» REQUIRED ACTION:
Looking at the material below, work out how many of its lines hold the string "under". Give that figure alone.

» AVAILABLE RECORDS:
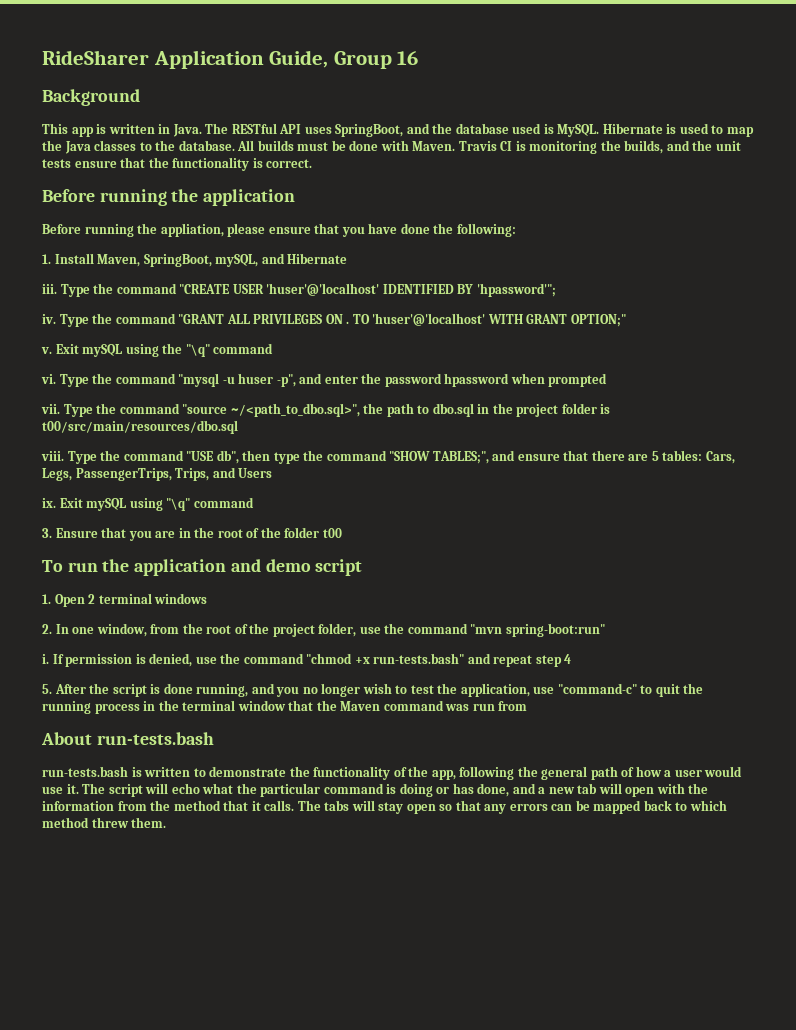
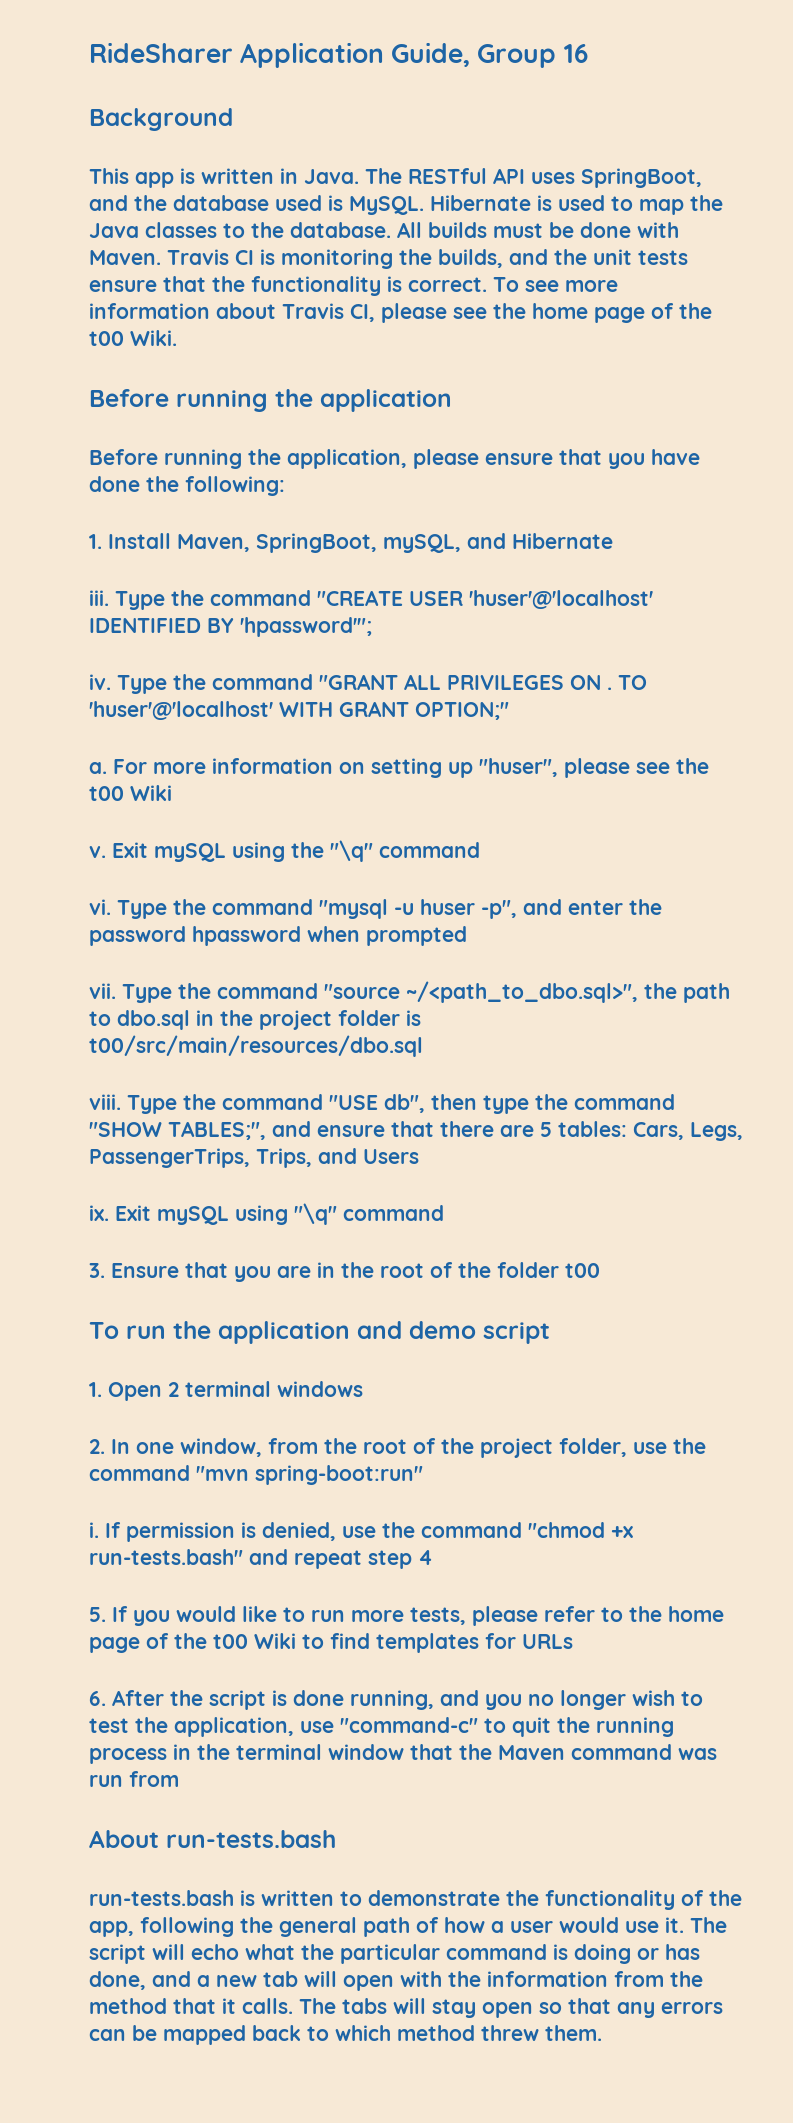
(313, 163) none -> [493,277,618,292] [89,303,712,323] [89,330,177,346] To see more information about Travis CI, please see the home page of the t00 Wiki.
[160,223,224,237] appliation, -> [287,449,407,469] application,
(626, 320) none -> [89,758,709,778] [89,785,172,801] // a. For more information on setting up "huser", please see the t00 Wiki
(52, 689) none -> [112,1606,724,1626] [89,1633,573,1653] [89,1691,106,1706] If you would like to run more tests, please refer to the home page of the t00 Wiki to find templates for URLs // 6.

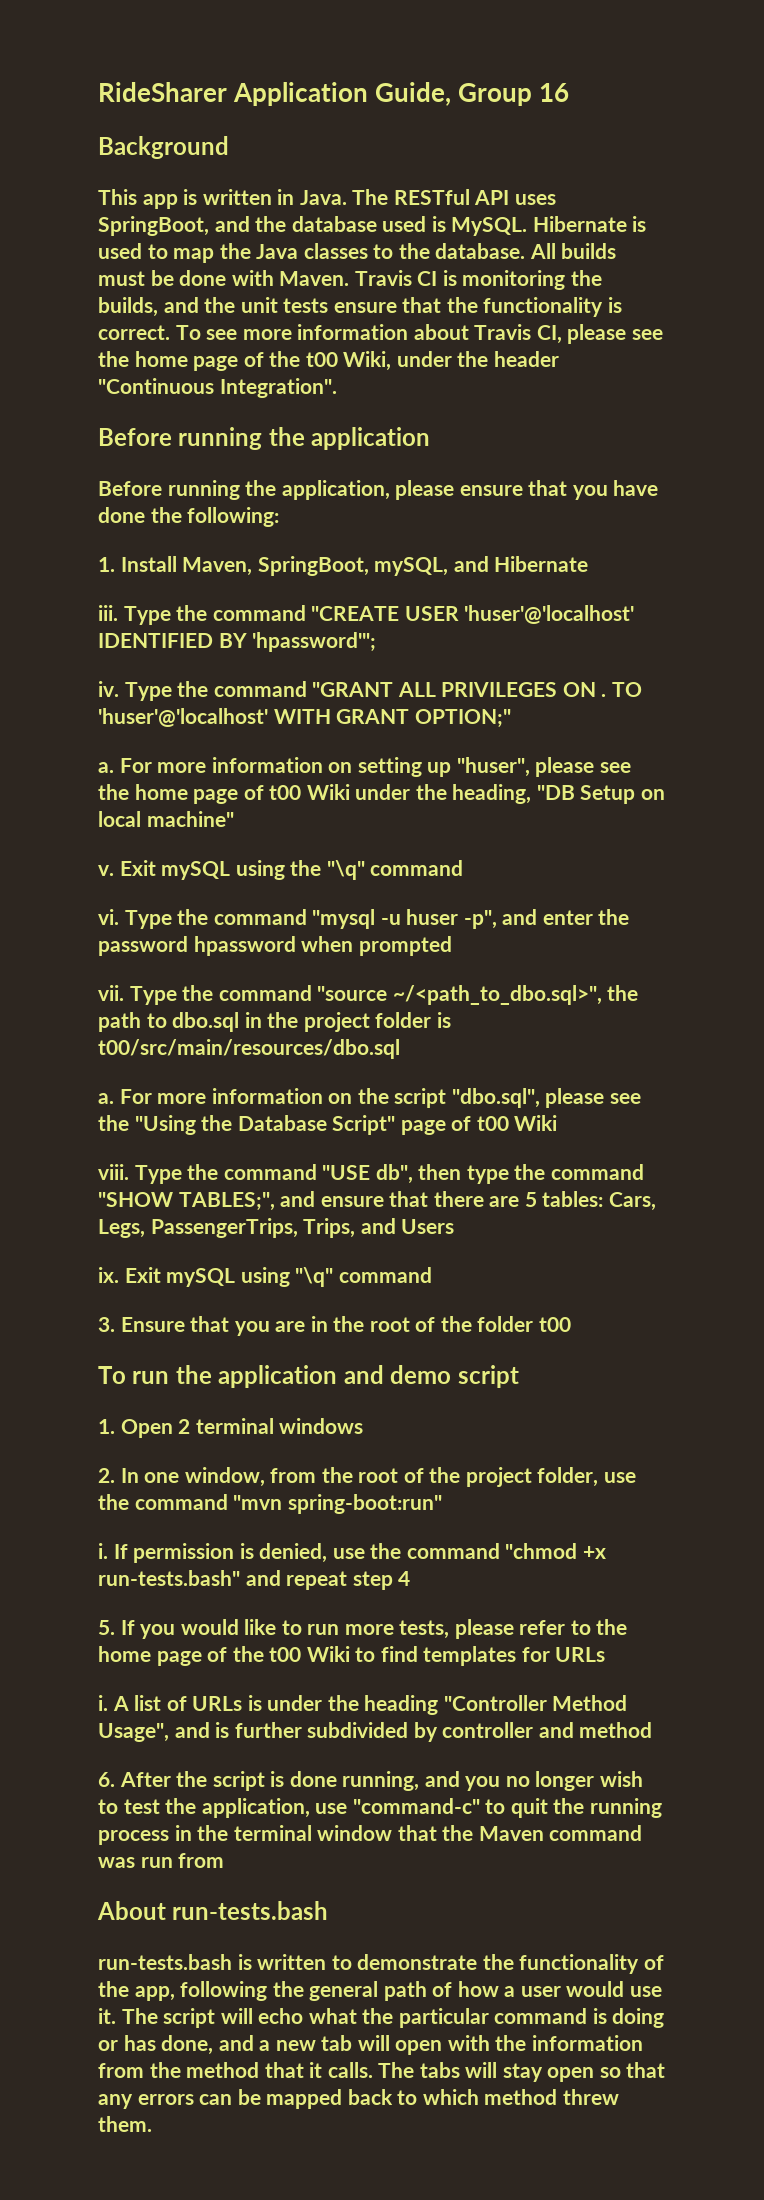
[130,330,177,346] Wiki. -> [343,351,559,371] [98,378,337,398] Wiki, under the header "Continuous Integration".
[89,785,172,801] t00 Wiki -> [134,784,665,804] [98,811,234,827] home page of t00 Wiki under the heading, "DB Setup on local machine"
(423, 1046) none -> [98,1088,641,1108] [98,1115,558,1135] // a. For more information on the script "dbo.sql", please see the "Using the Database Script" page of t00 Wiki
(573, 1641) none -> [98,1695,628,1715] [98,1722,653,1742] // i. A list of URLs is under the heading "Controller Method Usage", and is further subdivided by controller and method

» PROBLEM SOLUTION:
3